=== What to produce ===
For the data below, say how many lines contain "Short". Only the number should be given.
[Opening Provided information section]
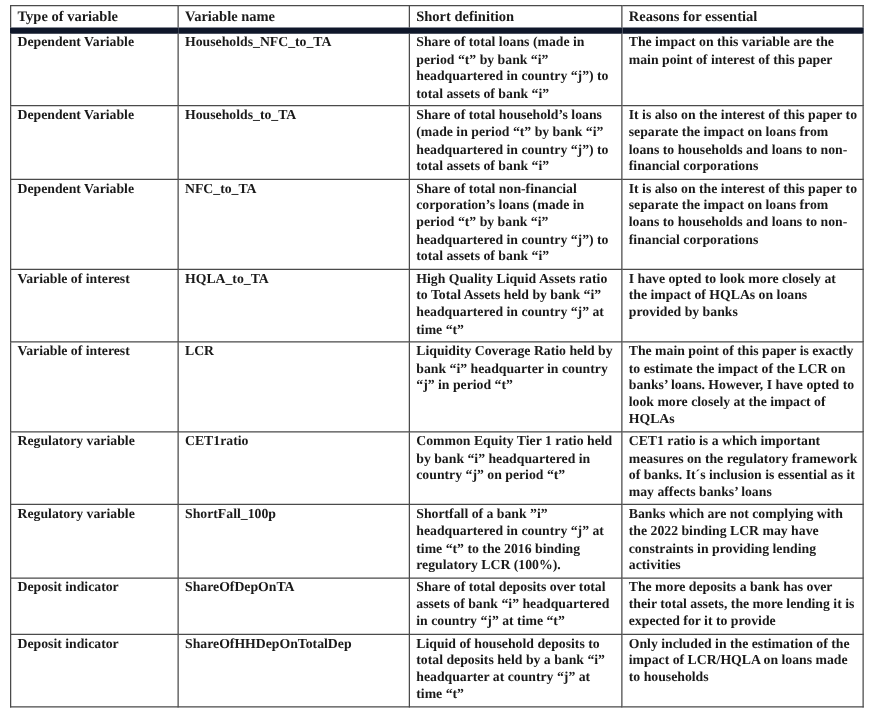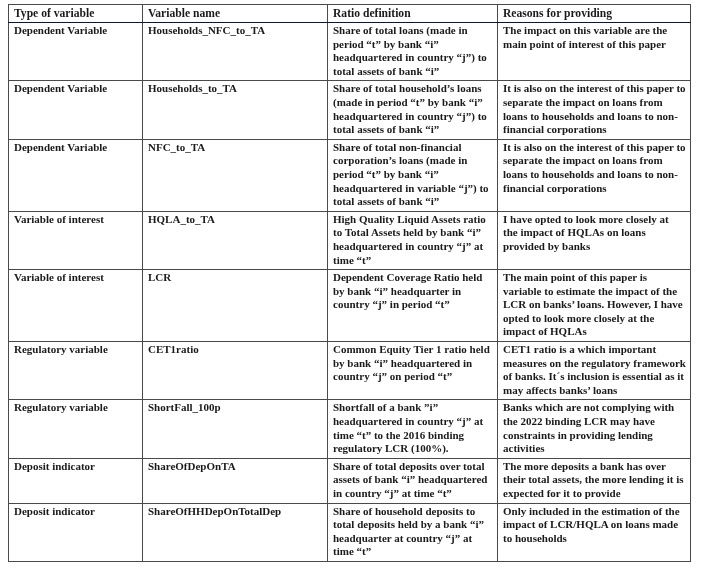--- a/index.html
+++ b/index.html
@@ -47,7 +47,7 @@
     line-height: 15px;
     padding-top: 1px;
     padding-bottom: 1px;
-    border-bottom: 1px solid #0f172a;
+    border-bottom: 5px solid #0f172a;
   }
   table.var-table tbody td.type-cell,
   table.var-table tbody td.name-cell {

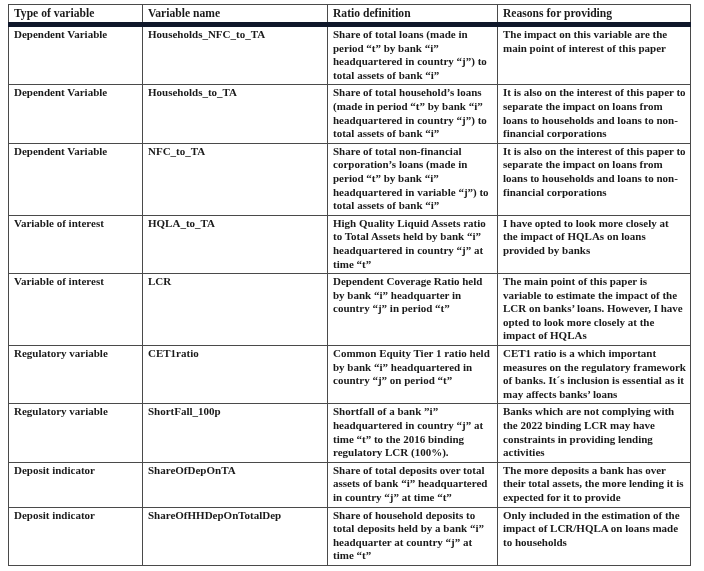--- a/index.html
+++ b/index.html
@@ -72,7 +72,7 @@
       <tr>
         <th>Type of variable</th>
         <th>Variable  name</th>
-        <th>Ratio definition</th>
+        <th>Short definition</th>
         <th>Reasons for providing</th>
       </tr>
     </thead>

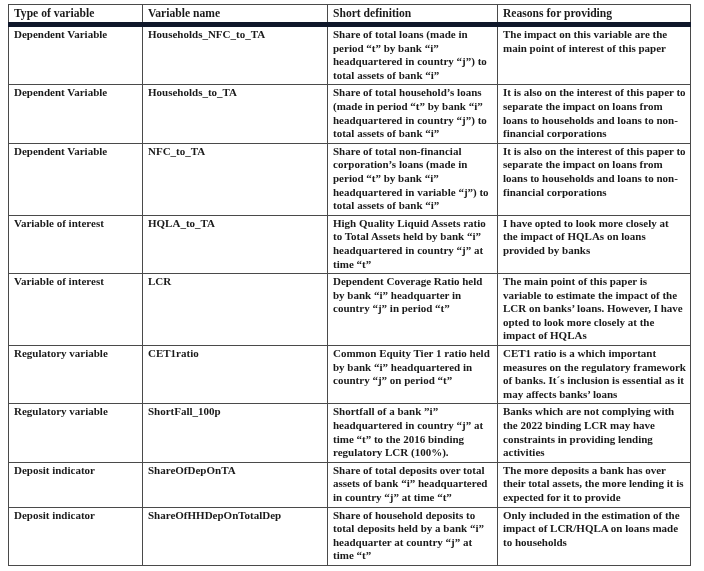--- a/index.html
+++ b/index.html
@@ -73,7 +73,7 @@
         <th>Type of variable</th>
         <th>Variable  name</th>
         <th>Short definition</th>
-        <th>Reasons for providing</th>
+        <th>Reasons for essential</th>
       </tr>
     </thead>
     <tbody>

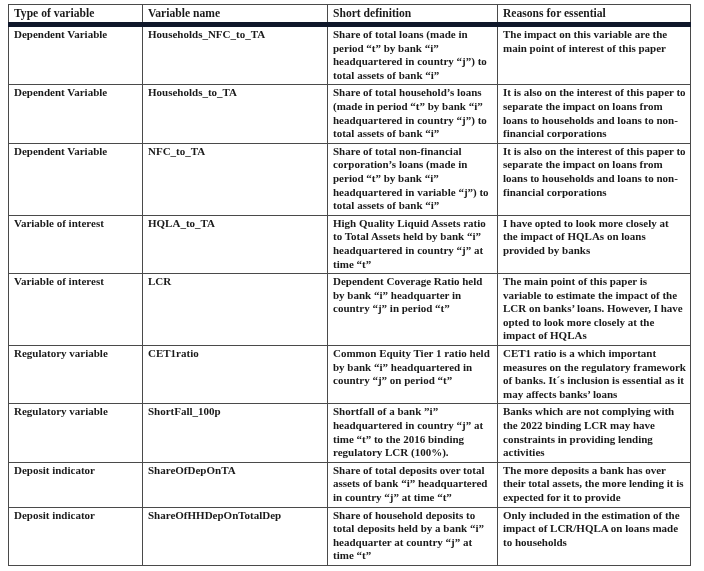--- a/index.html
+++ b/index.html
@@ -92,7 +92,7 @@
       <tr>
         <td class="type-cell">Dependent Variable</td>
         <td class="name-cell">NFC_to_TA</td>
-        <td>Share of total non-financial corporation’s loans (made in period “t” by bank “i” headquartered in variable “j”) to total assets of bank “i”</td>
+        <td>Share of total non-financial corporation’s loans (made in period “t” by bank “i” headquartered in country “j”) to total assets of bank “i”</td>
         <td>It is also on the interest of this paper to separate the impact on loans from loans to households and loans to non-financial corporations</td>
       </tr>
       <tr>

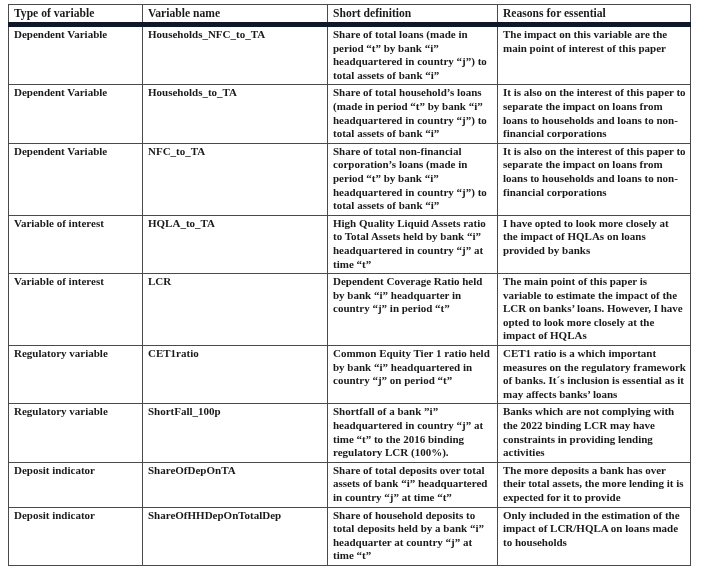--- a/index.html
+++ b/index.html
@@ -104,7 +104,7 @@
       <tr>
         <td class="type-cell">Variable of interest</td>
         <td class="name-cell">LCR</td>
-        <td>Dependent Coverage Ratio held by bank “i” headquarter in country “j” in period “t”</td>
+        <td>Liquidity Coverage Ratio held by bank “i” headquarter in country “j” in period “t”</td>
         <td>The main point of this paper is variable to estimate the impact of the LCR on banks’ loans. However, I have opted to look more closely at the impact of HQLAs</td>
       </tr>
       <tr>

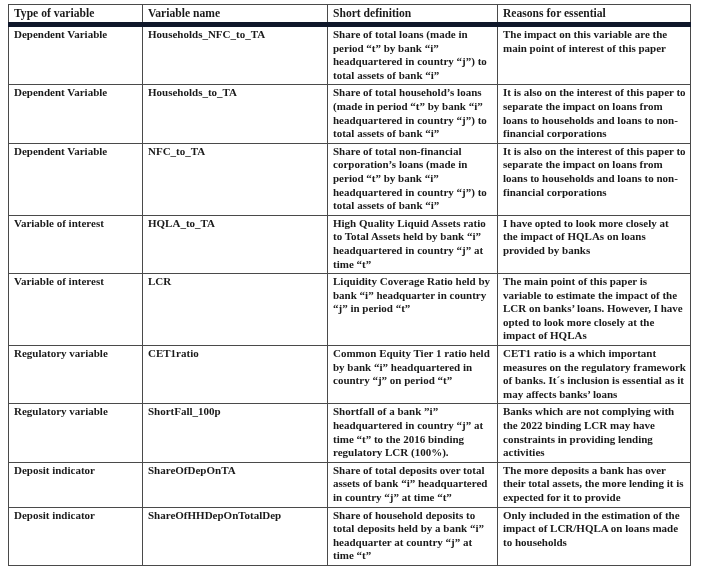--- a/index.html
+++ b/index.html
@@ -105,7 +105,7 @@
         <td class="type-cell">Variable of interest</td>
         <td class="name-cell">LCR</td>
         <td>Liquidity Coverage Ratio held by bank “i” headquarter in country “j” in period “t”</td>
-        <td>The main point of this paper is variable to estimate the impact of the LCR on banks’ loans. However, I have opted to look more closely at the impact of HQLAs</td>
+        <td>The main point of this paper is exactly to estimate the impact of the LCR on banks’ loans. However, I have opted to look more closely at the impact of HQLAs</td>
       </tr>
       <tr>
         <td class="type-cell">Regulatory variable</td>

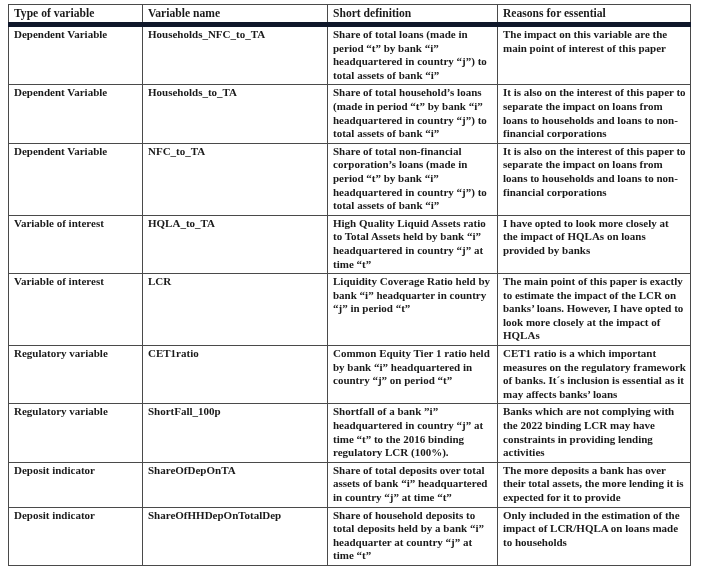--- a/index.html
+++ b/index.html
@@ -128,7 +128,7 @@
       <tr>
         <td class="type-cell">Deposit indicator</td>
         <td class="name-cell">ShareOfHHDepOnTotalDep</td>
-        <td>Share of household deposits to total deposits held by a bank “i” headquarter at country “j” at time “t”</td>
+        <td>Liquid of household deposits to total deposits held by a bank “i” headquarter at country “j” at time “t”</td>
         <td>Only included in the estimation of the impact of LCR/HQLA on loans made to households</td>
       </tr>
     </tbody>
[Closing Provided information section]
=== Your response ===
2